William Gray, clerk to Governor Cornwallis, was recorded in Halifax, Nova Scotia as early as 1749. He later settled nearby at Sambro.  Tradition has it that he was Irish.  Another account has him coming from Holland or Germany.  His descendants were fishermen.

Australia.  William Henry Gray from London was an early settler in South Australia, arriving there on the John Renwick in 1837.  He became rich through his growing land holdings.  He married late, at the age of fifty-three, to a woman thirty years younger than him.  But he was healthy, they had eight children, and he lived to be almost ninety (his eldest son Franklin did in fact live to be ninety).

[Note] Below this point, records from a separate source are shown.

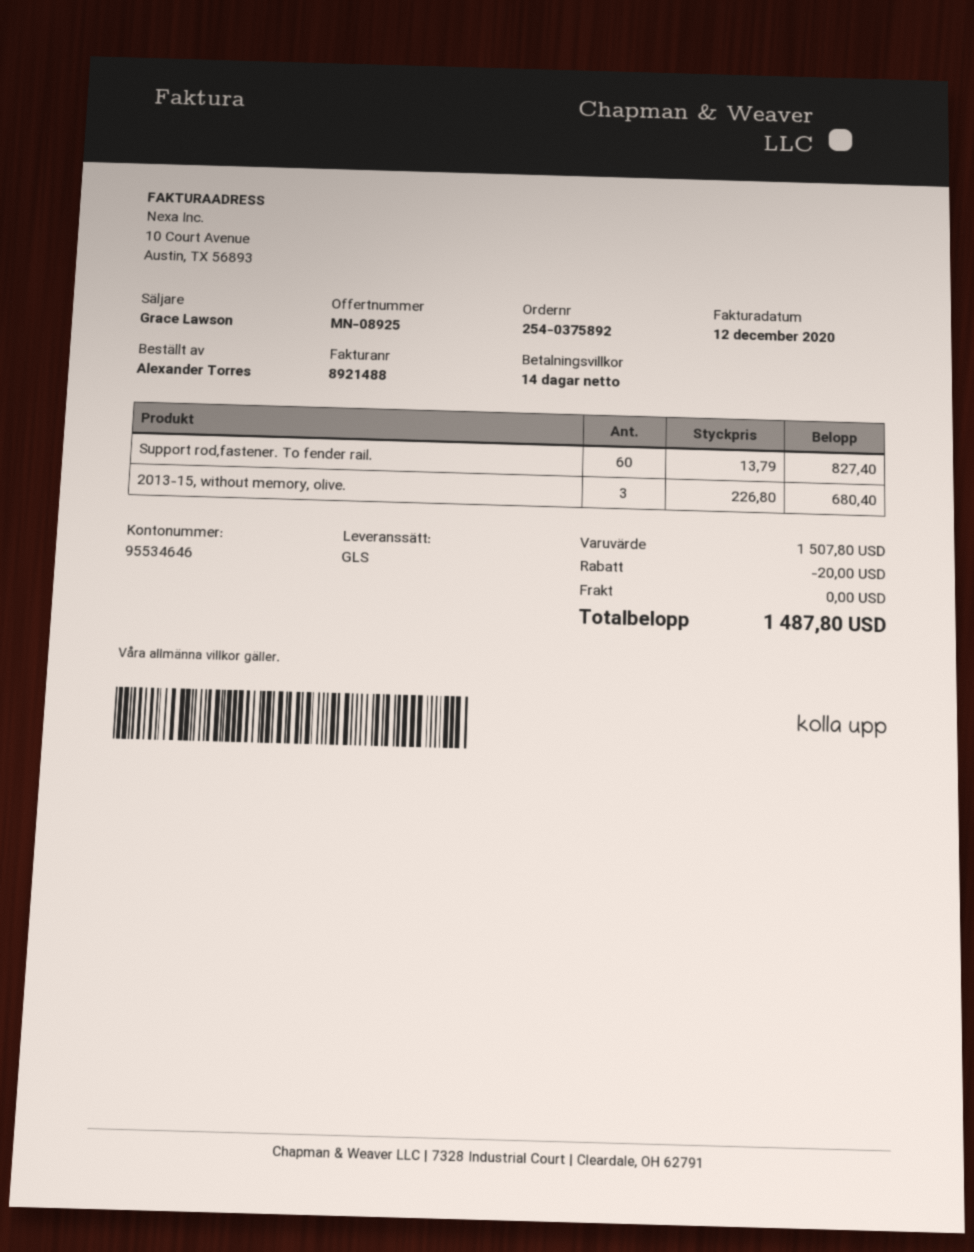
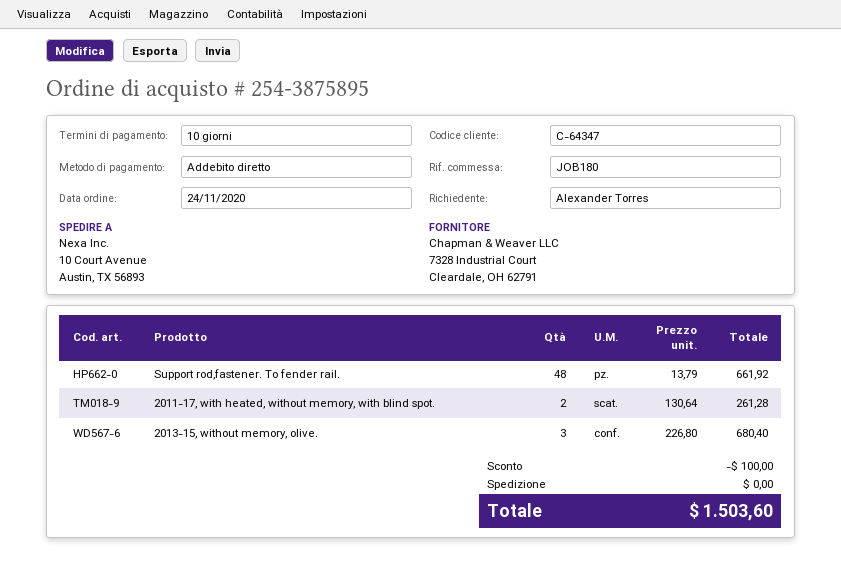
order number: 254-0375892 -> 254-3875895
payment terms: 14 days -> 10 days
Support rod,fastener. To fender rail.: 60 x 13.79 = 827.40 -> 48 x 13.79 = 661.92
2011-17, with heated, without memory, with blind spot.: none -> 2 x 130.64 = 261.28
discount: 20.00 -> 100.00
total: 1487.80 -> 1503.60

New Zealand.  Alexander Gray, a blacksmith from Aberdeen, arrived on the Rosanna with other pioneer Scottish settlers in 1826.  Most of his fellow passengers went onto Sydney.  But Alexander stepped off at the Bay of Islands and married a Maori woman there.  However, after several children were born, the couple separated.  Alexander himself died in 1839.

Gray Surname Miscellany

The Lord Greys of Rotherfield.  In the Domesday Book of 1086 Anchetil de Greye was described as owning Redrefield (i.e. Rotherfield) in the county of Oxfordshire.  The de Grey family – starting with Anchetil, John, Henry and Robert – continued to own the Rotherfield estate for close on four centuries.

In 1239 Walter de Grey, the Archbishop of York, bought Rotherfield from his kinswoman, Eve de Grey, in order to give it to his brother Robert de Grey.  This Robert’s grandson, Sir Robert de Grey, fought for King Edward I in Wales in 1282.

John de Grey was probably the most famous of the de Greys of Rotherfield.  He was one of the original Knights of the Garter formed in 1344 and confirmed in 1348 when he occupied the eighth stall on the King’s side at Windsor Castle.

The 5th Baron Grey of Rotherfield, another John de Grey, also fought in the Hundred Years War.  His brass, dated 1387, can be seen in the Rotherfield Greys Church, hidden beneath a carpet.  He had no sons and was the last of the de Grey Rotherfields.

The Greys and Groby.  The Grey family inherited the Groby estate in Leicestershire when Sir Edward Grey married Elizabeth Ferrers in 1445.  He was the only Grey to ever live there.

Their son Sir John lived at his estate in Northamptonshire. During the turbulent times of the War of the Roses, he was killed in battle and had his estate forfeited while his widow and sons were ejected from their home and made penniless.  Widow Elizabeth was later introduced to King Edward IV who took pity on her and made her his Queen.  She was the mother of the two princes who were later murdered in the Tower of London.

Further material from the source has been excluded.